We've broken the Internet with downloadable content items

Our new Download as... Orchard module brings the ability to download content items as files: currently HTML or PDF. This means you can give automatic download links for your contents on your Orchard sites (something that's our profession to develop). The module even cares about flattening hierarchies of content that are defined with container-contained connections. We already use the module so you can download the vast knowledge collection of Orchard Dojo Library. You can see a demo of the module on the Orchard podcast.

New Lombiq Antispam Orchard module, already in the Orchard core

A bit more than a week ago we demoed a new Orchard module of us on the Community Meeting, Antispam. The module contains only one small but useful feature, a content part (JavaScript AntiSpam Part): this part prevents clients not running JavaScript from posting content item editor forms. What this means is that content item forms (like comment forms or contact forms) employing this part can't be posted by spambots, since spambots commonly don't support JavaScript fortunately. Following the decision on the meeting we also quickly added this feature to the built-in Orchard.AntiSpam module, so if you're running the latest Orchard source (like the Lombiq sites do) you can already use JavaScript AntiSpam Part! We use it and it really works!

New Orchard modules: Watcher and Route Permissions

At Lombiq we believe in open source and empower it how we can: for example we routinely release open source Orchard modules that are freely usable by anyone on their Orchard-driver websites. Recently we created two modules: Watcher and Route Permissions. Watcher enables users to "watch" content items, i.e. subscribe to notifications if the item changes. The module integrates with the new Orchard 1.7 module Workflows and is thus very generic: you can e.g. send e-mails to subscribed users when a message is posted to their watched forum or if a comment appears under their watched blog post; but not just e-mails, you could set this up to send private messages, sticky notifications, anything that is usable from a workflow. You can get an idea of how Watcher works from its readme. The Route Permissions module enables you to configure access control for URL patterns defined by regular expressions. This is convenient if you have sections on your website defined by a directory structure (e.g. blog/private vs blog/public) as you can use such URL patterns to quickly restrict access to a bigger part of the site. If you have any questions about our modules or need help about something don't hesitate to drop us a mail. You can view all of our open source modules under our company profile on GitHub.
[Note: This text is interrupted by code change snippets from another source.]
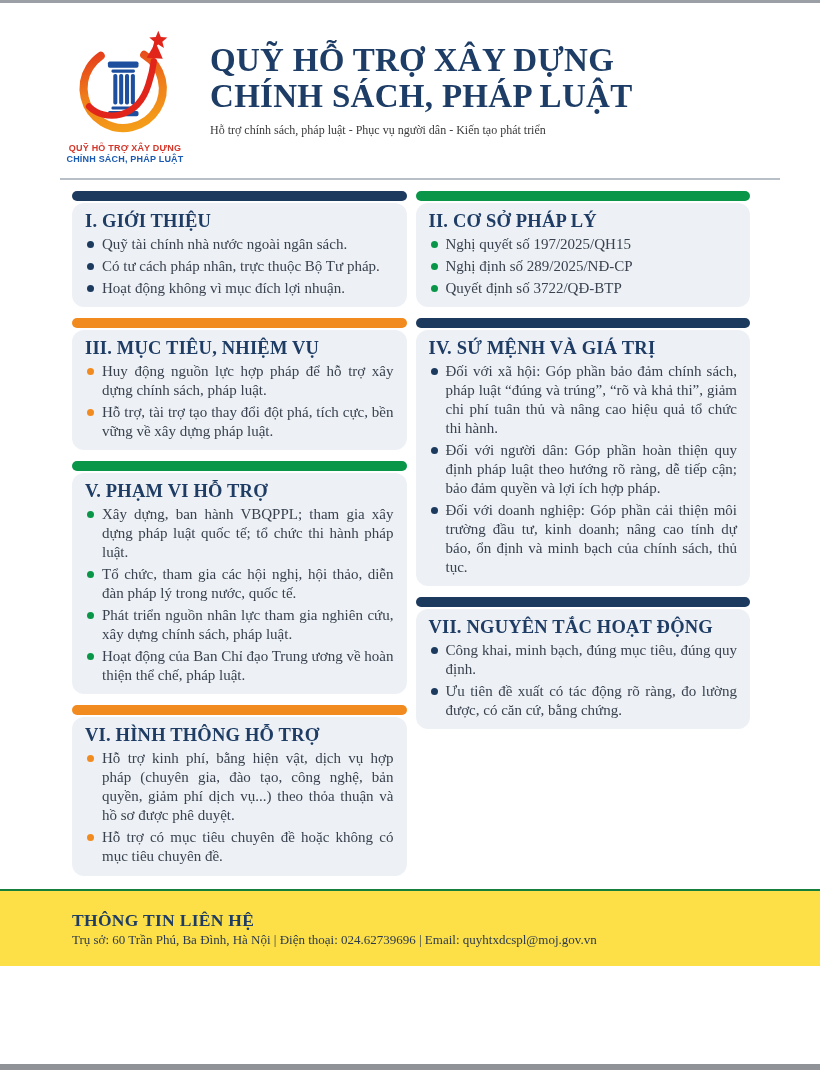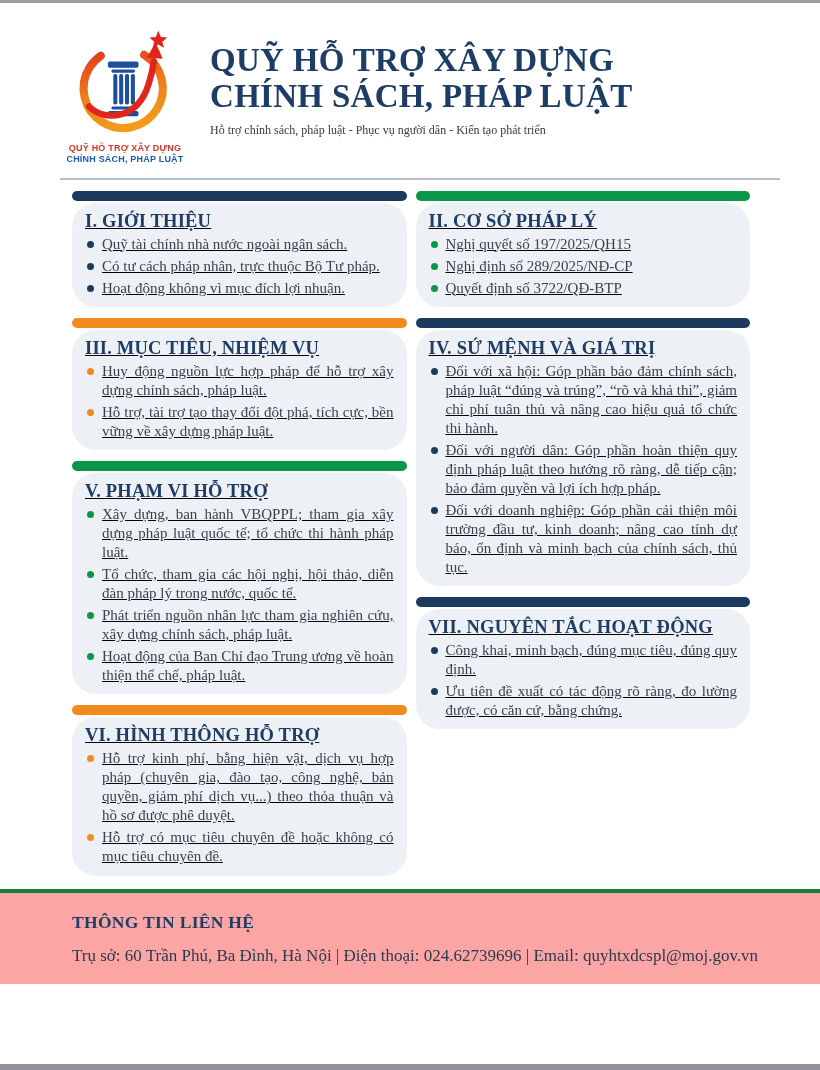"I. GIỚI THIỆU" .card-body { border-radius: 24px -> 12px; text-decoration: underline -> none }
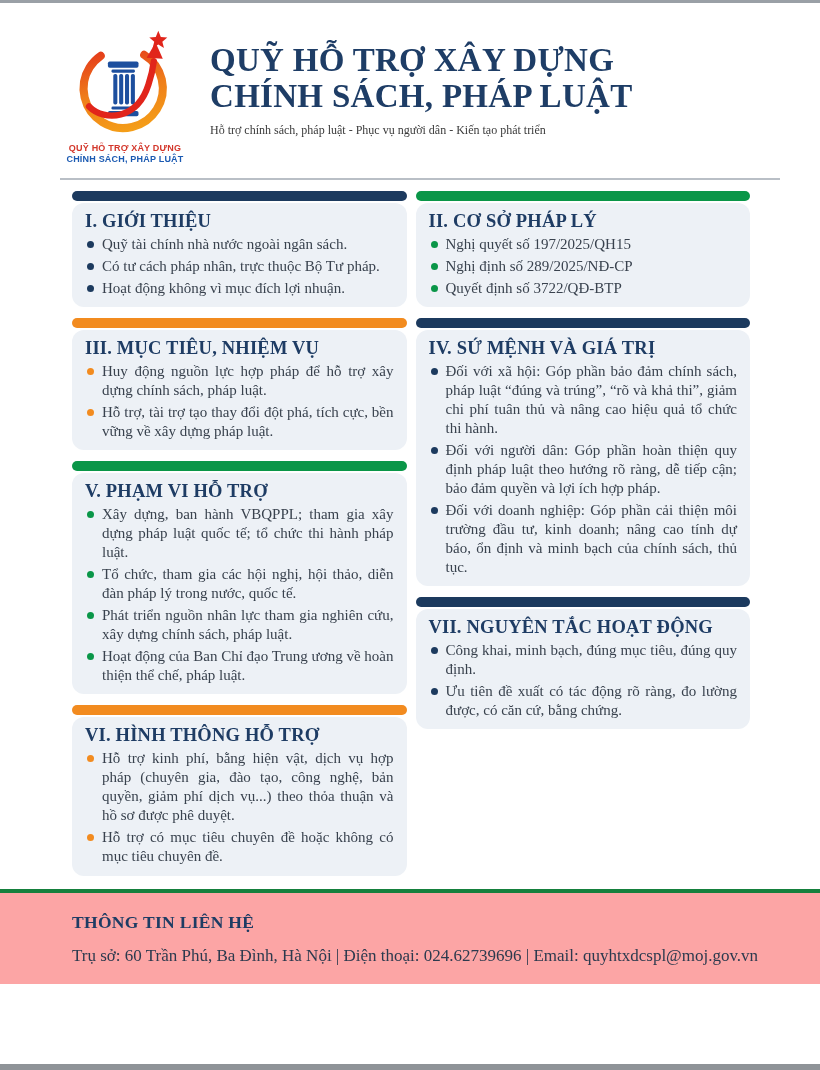"THÔNG TIN LIÊN HỆ" .footer { background: #fca5a5 -> #fde047; border-top: 4px solid #15803d -> 2px solid #15803d }
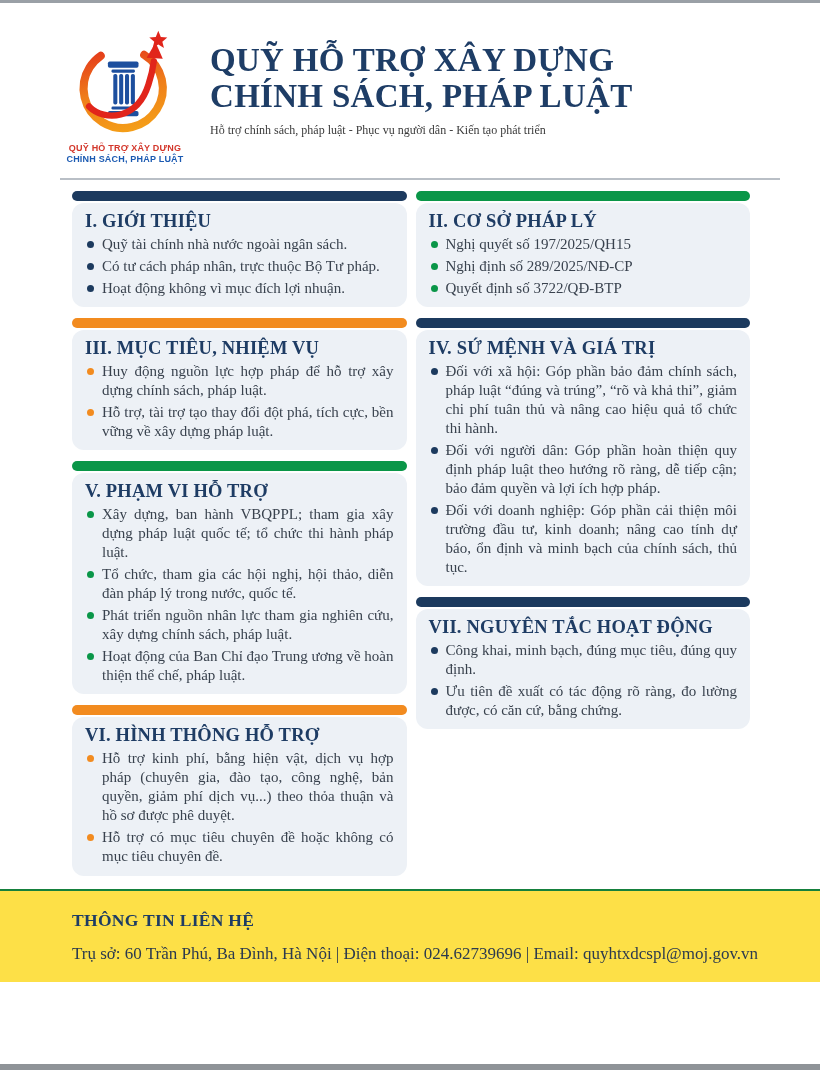"Trụ sở: 60 Trần Phú," .footer-contact { font-size: 17px -> 13px; margin-top: 13px -> 1px }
Our new Orchard module, Associativy Internal Link Graph Builder released

We recently released a new module of ours, Associativy Internal Link Graph Builder. This module lets you automatically build Associativy graphs by parsing internal links between content items. Associativy graphs are networks of connected content items that can be visualized, explored and searched in many ways, creating a unique form of content display. The Orchard Dojo Graph runs on Associativy too and uses our new module.